Descriptions, Reviews, Etc.
Publisher Description:
The terrorist attacks of 9/11 are indelibly etched into our cultural memory. This is the story of how the legal ramifications of that day brought two presidents, Congress, and the Supreme Court into repeated confrontation over the incarceration of hundreds of suspected terrorists and enemy combatants at the US naval base in Guant namo, Cuba. Could these prisoners (including an American citizen) be held indefinitely without due process of law? Did they have the right to seek their release by habeas corpus in US courts? Could they be tried in a makeshift military judicial system? With Guant namo well into its second decade, these questions have challenged the three branches of government, each contending with the others, and each invoking the Constitution's separation of powers as well as its checks and balances.

In The 9/11 Terror Cases, Allan A. Ryan leads students and general readers through the pertinent cases: Rasul v. Bush and Hamdi v. Rumsfeld, both decided by the Supreme Court in 2004; Hamdan v. Bush, decided in 2006; and Boumediene v. Bush, in 2008. An eloquent writer and an expert in military law and constitutional litigation, Ryan is an adept guide through the nuanced complexities of these cases, which rejected the sweeping powers asserted by President Bush and Congress, and upheld the rule of law, even for enemy combatants. In doing so, as we see clearly in Ryan's deft account, the Supreme Court's rulings speak directly to the extent and nature of presidential and congressional prerogative, and to the critical separation and balance of powers in the governing of the United States.
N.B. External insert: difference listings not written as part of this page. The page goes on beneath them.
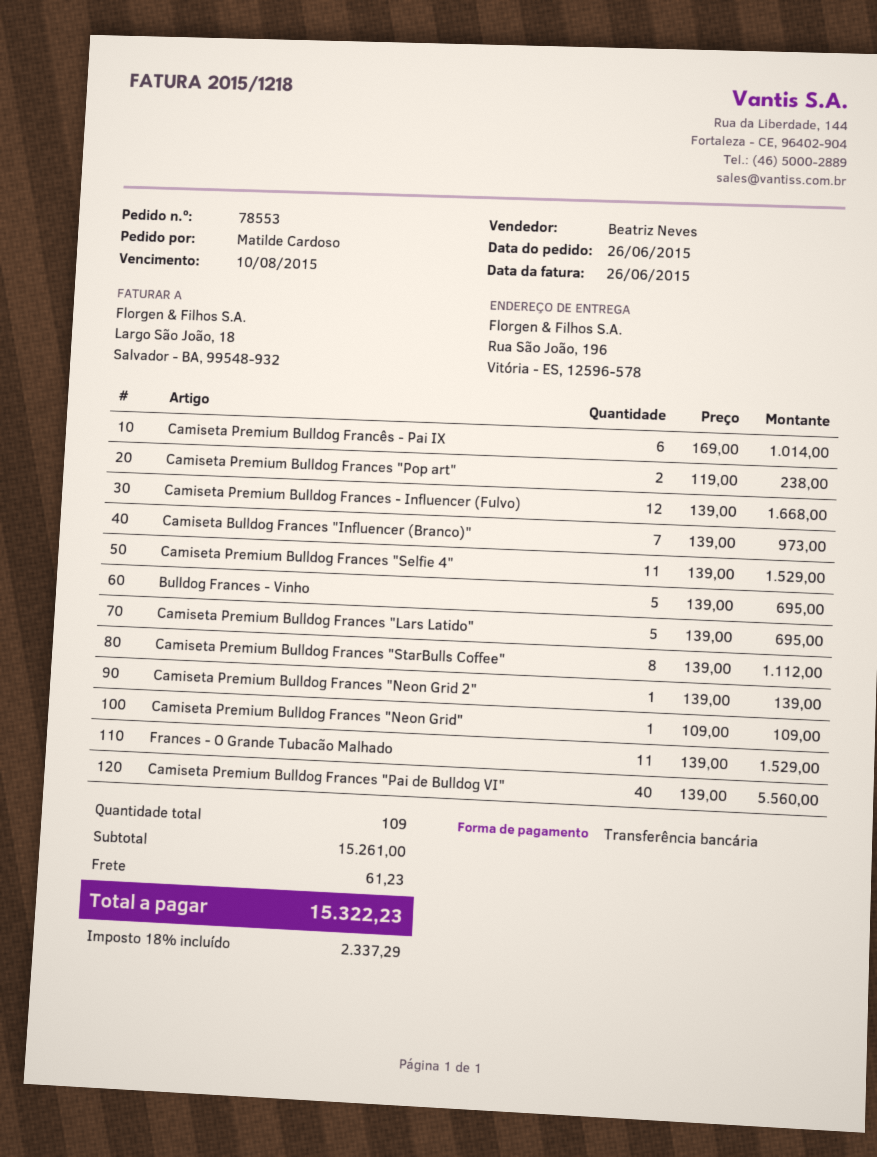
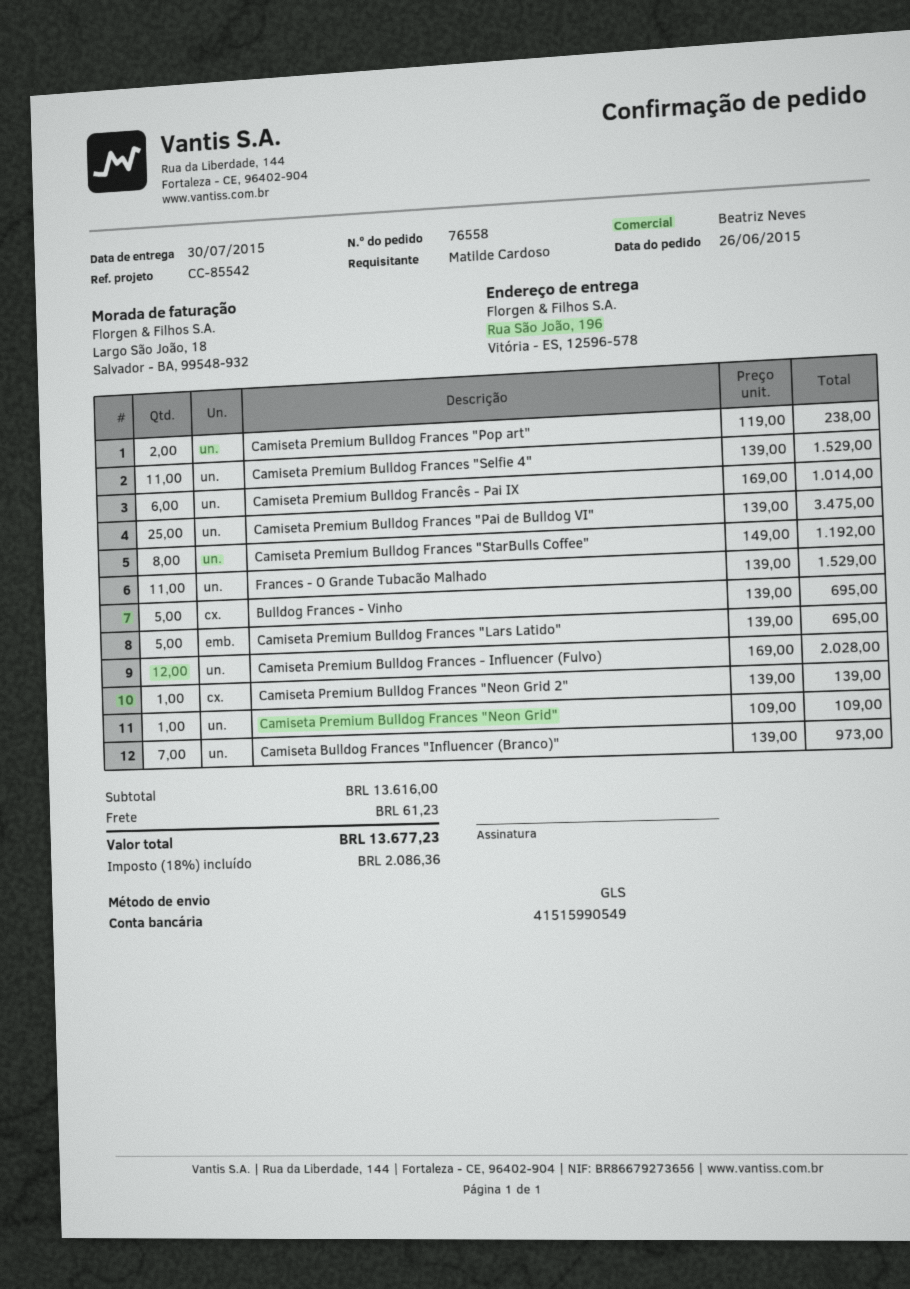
order number: 78553 -> 76558
Camiseta Premium Bulldog Frances - Influencer (Fulvo): 12 x 139.00 = 1668.00 -> 12 x 169.00 = 2028.00
Camiseta Premium Bulldog Frances "StarBulls Coffee": 8 x 139.00 = 1112.00 -> 8 x 149.00 = 1192.00
Camiseta Premium Bulldog Frances "Pai de Bulldog VI": 40 x 139.00 = 5560.00 -> 25 x 139.00 = 3475.00
subtotal: 15261.00 -> 13616.00
tax: 18% = 2337.29 -> 18% = 2086.36
total: 15322.23 -> 13677.23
Contributor Bio(s): Ryan, Allan A.: - Allan A. Ryan teaches the law of war at Harvard University and Boston College Law School. He has served as a law clerk to Justice Byron R. White on the US Supreme Court, assistant to the US Solicitor General and as director of the Office of Special Investigations in the Department of Justice's Criminal Division. His books include Yamashita's Ghost: War Crimes, MacArthur's Justice and Command Accountability.